→ **Requirement**:
Reproduce the entries that follow exactly. No picture should appear in the result.

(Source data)
********

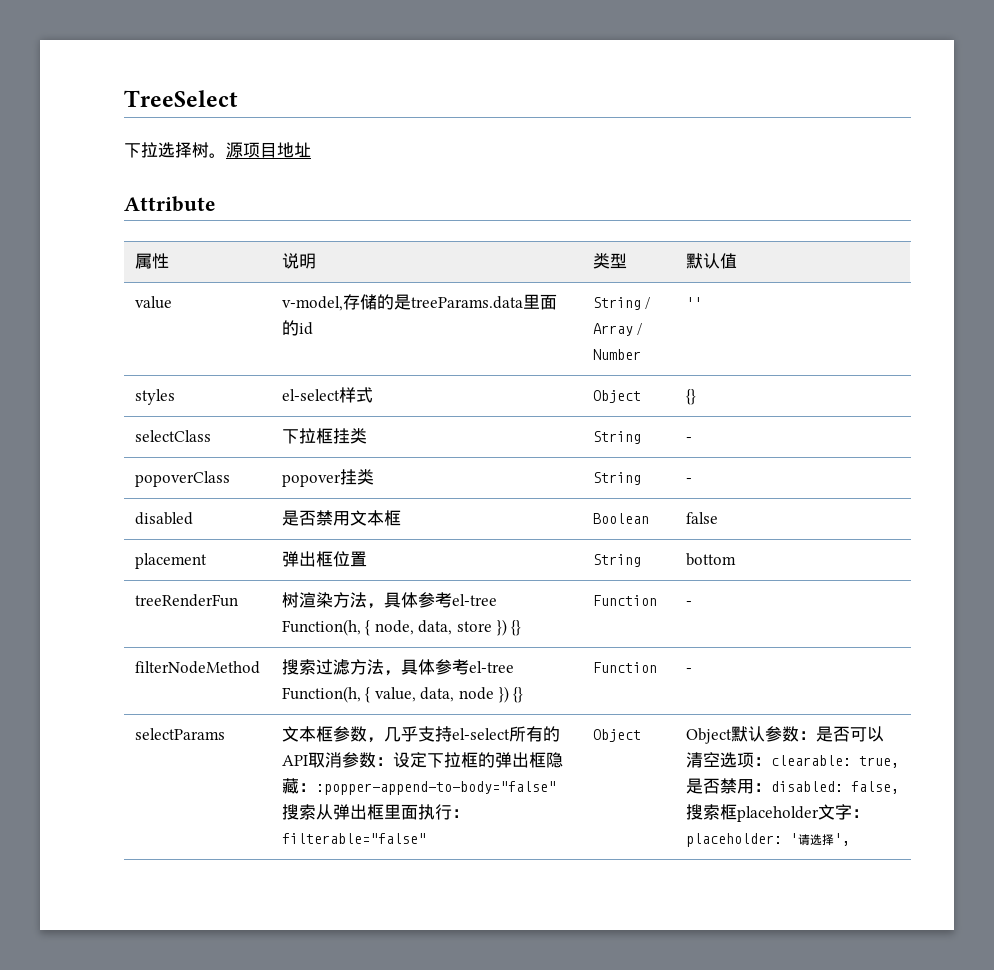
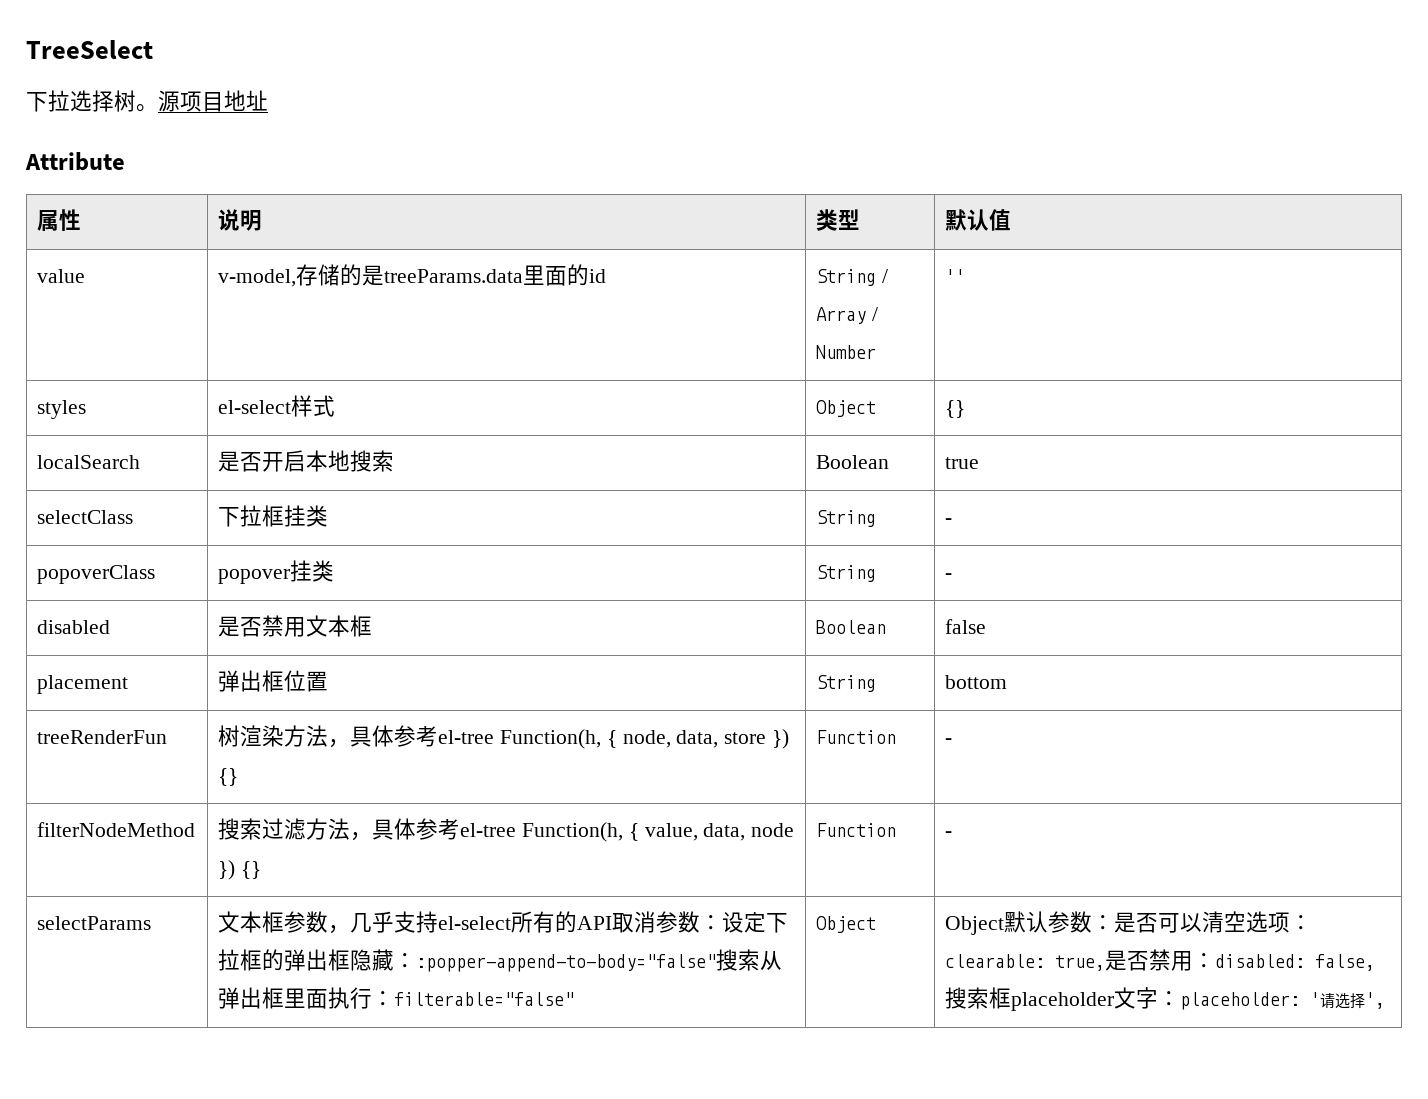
(696, 397) none -> [37,455,141,469] [218,450,395,472] [816,455,890,469] [945,457,980,469] // localSearch | 是否开启本地搜索 | Boolean | true

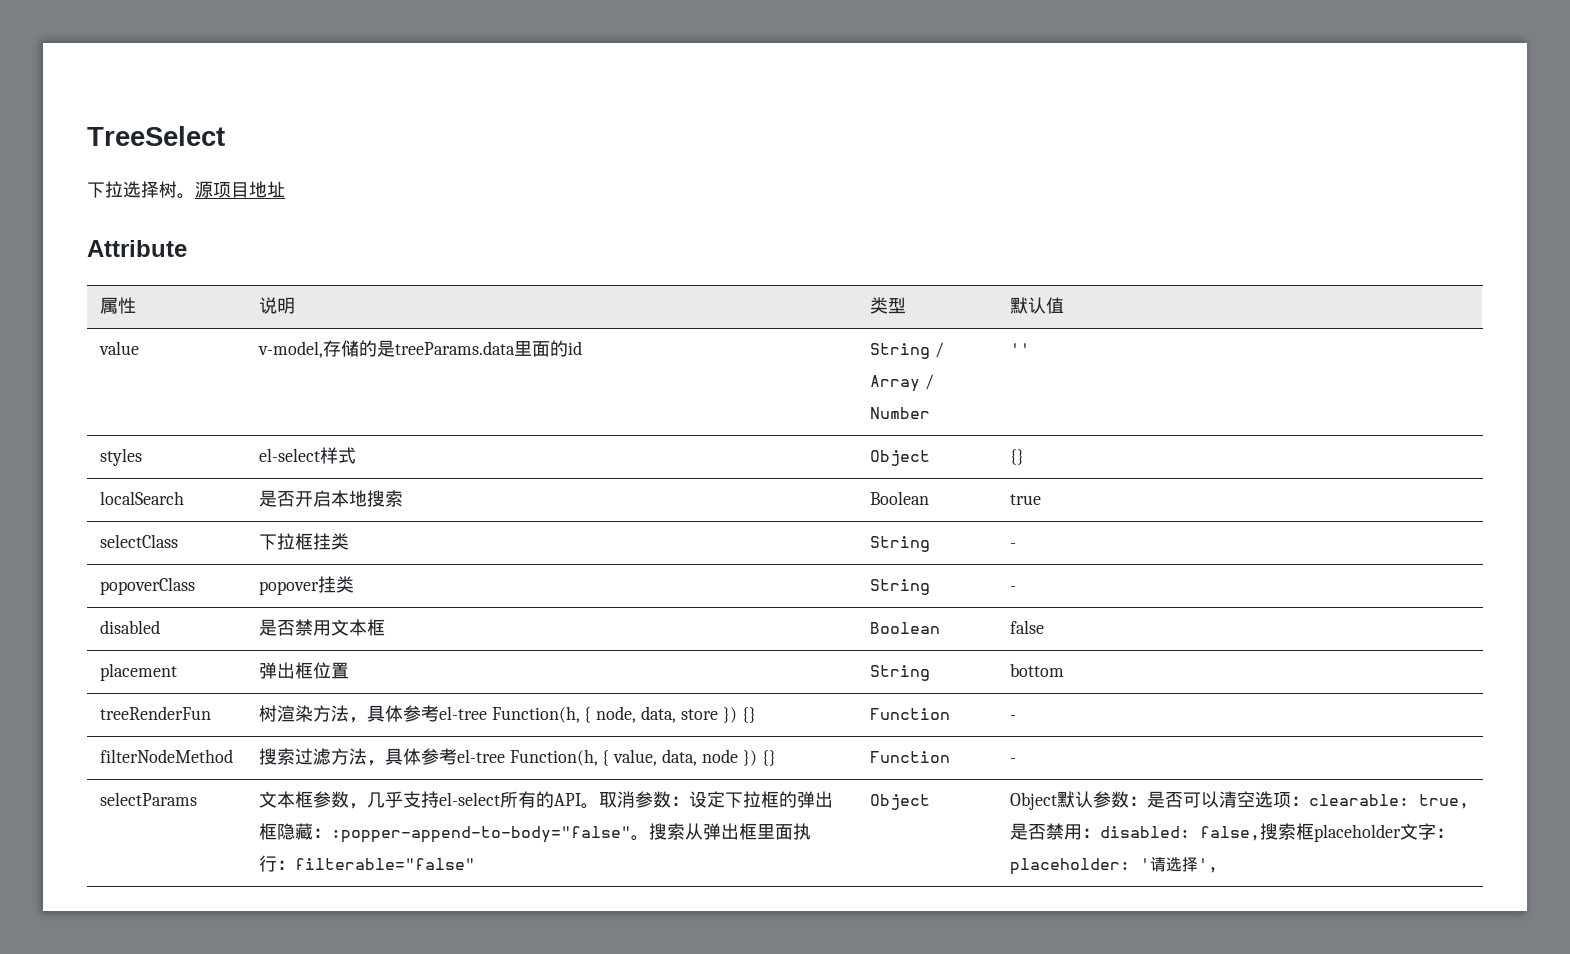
(613, 923) none -> [580,803,599,809] 。
(717, 963) none -> [630,835,649,841] 。

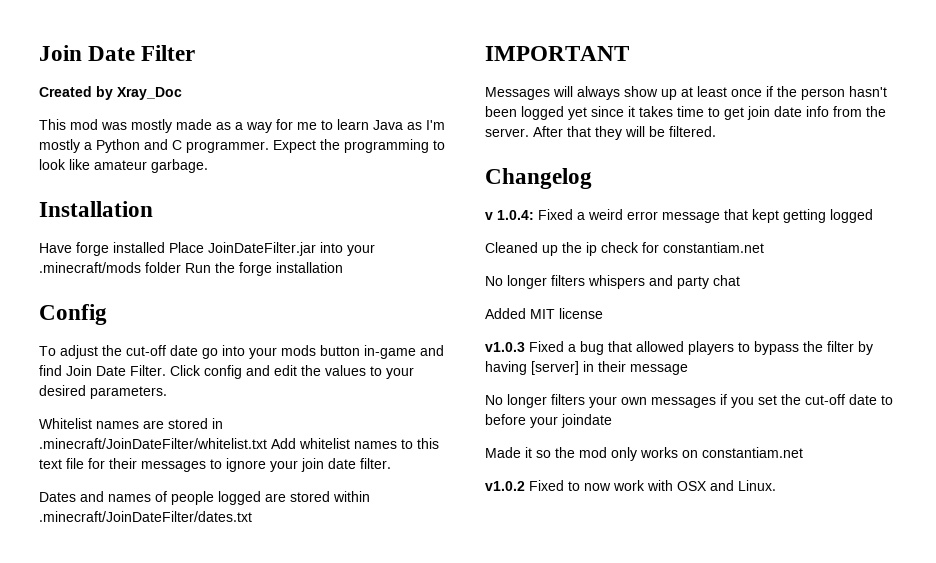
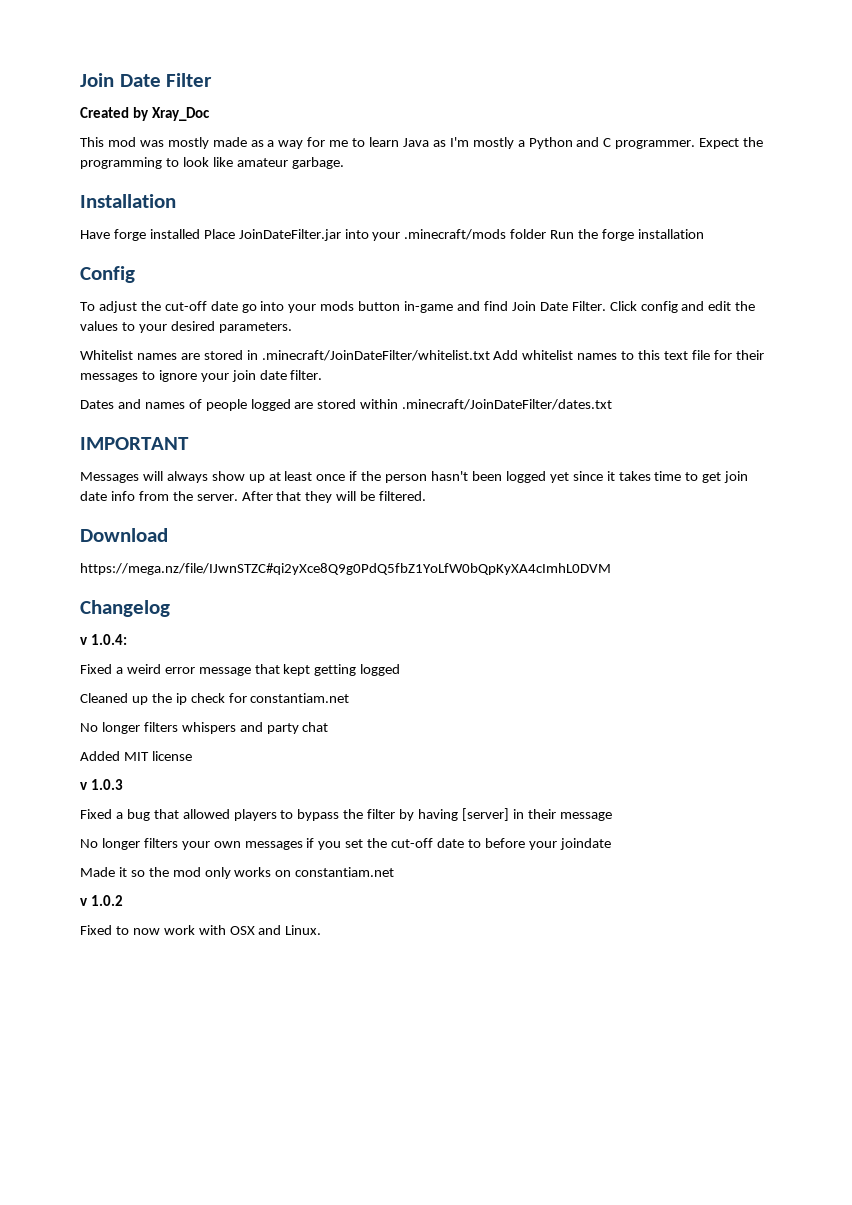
(716, 131) none -> [80,528,168,542] [80,563,611,575] // Download // https://mega.nz/file/IJwnSTZC#qi2yXce8Q9g0PdQ5fbZ1YoLfW0bQpKyXA4cImhL0DVM
(534, 215) none -> (127, 639) //
[485,342,525,352] v1.0.3 -> [80,779,123,790] v 1.0.3 //
[485,481,525,491] v1.0.2 -> [80,895,123,906] v 1.0.2 //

********

→ **Output below**:
(696, 397) none -> [37,455,141,469] [218,450,395,472] [816,455,890,469] [945,457,980,469] // localSearch | 是否开启本地搜索 | Boolean | true

(613, 923) none -> [580,803,599,809] 。
(717, 963) none -> [630,835,649,841] 。

(716, 131) none -> [80,528,168,542] [80,563,611,575] // Download // https://mega.nz/file/IJwnSTZC#qi2yXce8Q9g0PdQ5fbZ1YoLfW0bQpKyXA4cImhL0DVM
(534, 215) none -> (127, 639) //
[485,342,525,352] v1.0.3 -> [80,779,123,790] v 1.0.3 //
[485,481,525,491] v1.0.2 -> [80,895,123,906] v 1.0.2 //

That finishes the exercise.